REQUIRED WORK =>
All of the records below must be reproduced exactly, minus any pictures.

(Before-and-after change records)
====

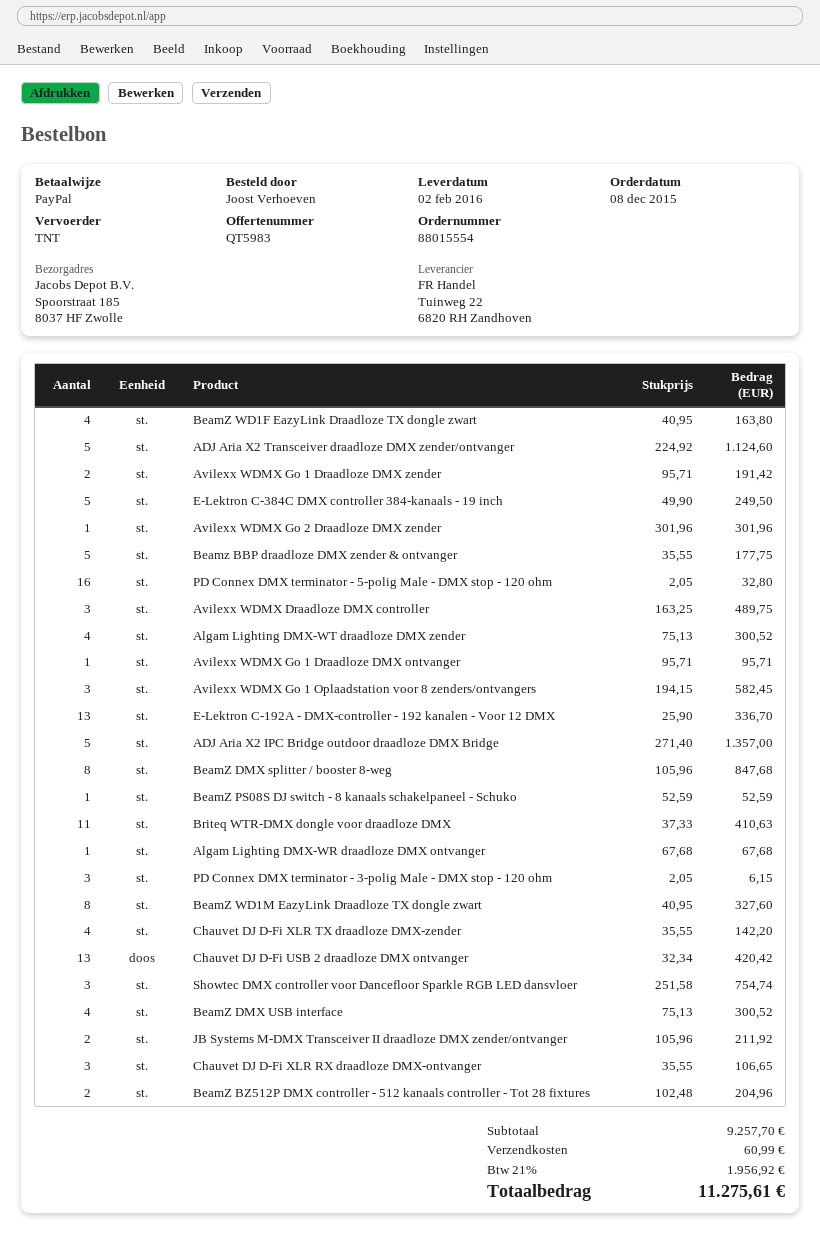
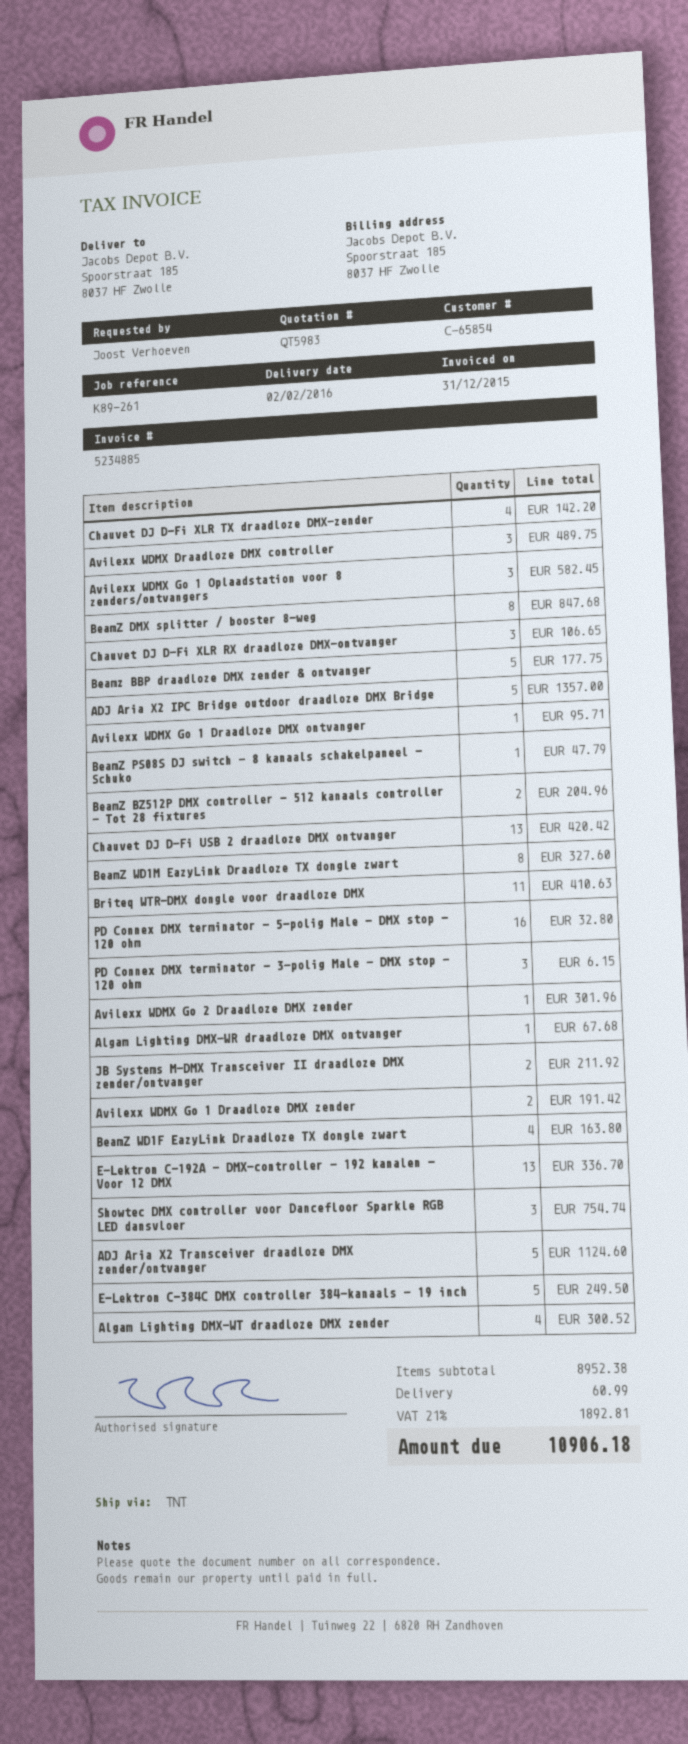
BeamZ PS08S DJ switch - 8 kanaals schakelpaneel - Schuko: 1 for 52.59 -> 1 for 47.79
BeamZ DMX USB interface: 4 for 300.52 -> none
subtotal: 9257.70 -> 8952.38
tax: 21% = 1956.92 -> 21% = 1892.81
total: 11275.61 -> 10906.18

====

ANSWER SPACE =>
BeamZ PS08S DJ switch - 8 kanaals schakelpaneel - Schuko: 1 for 52.59 -> 1 for 47.79
BeamZ DMX USB interface: 4 for 300.52 -> none
subtotal: 9257.70 -> 8952.38
tax: 21% = 1956.92 -> 21% = 1892.81
total: 11275.61 -> 10906.18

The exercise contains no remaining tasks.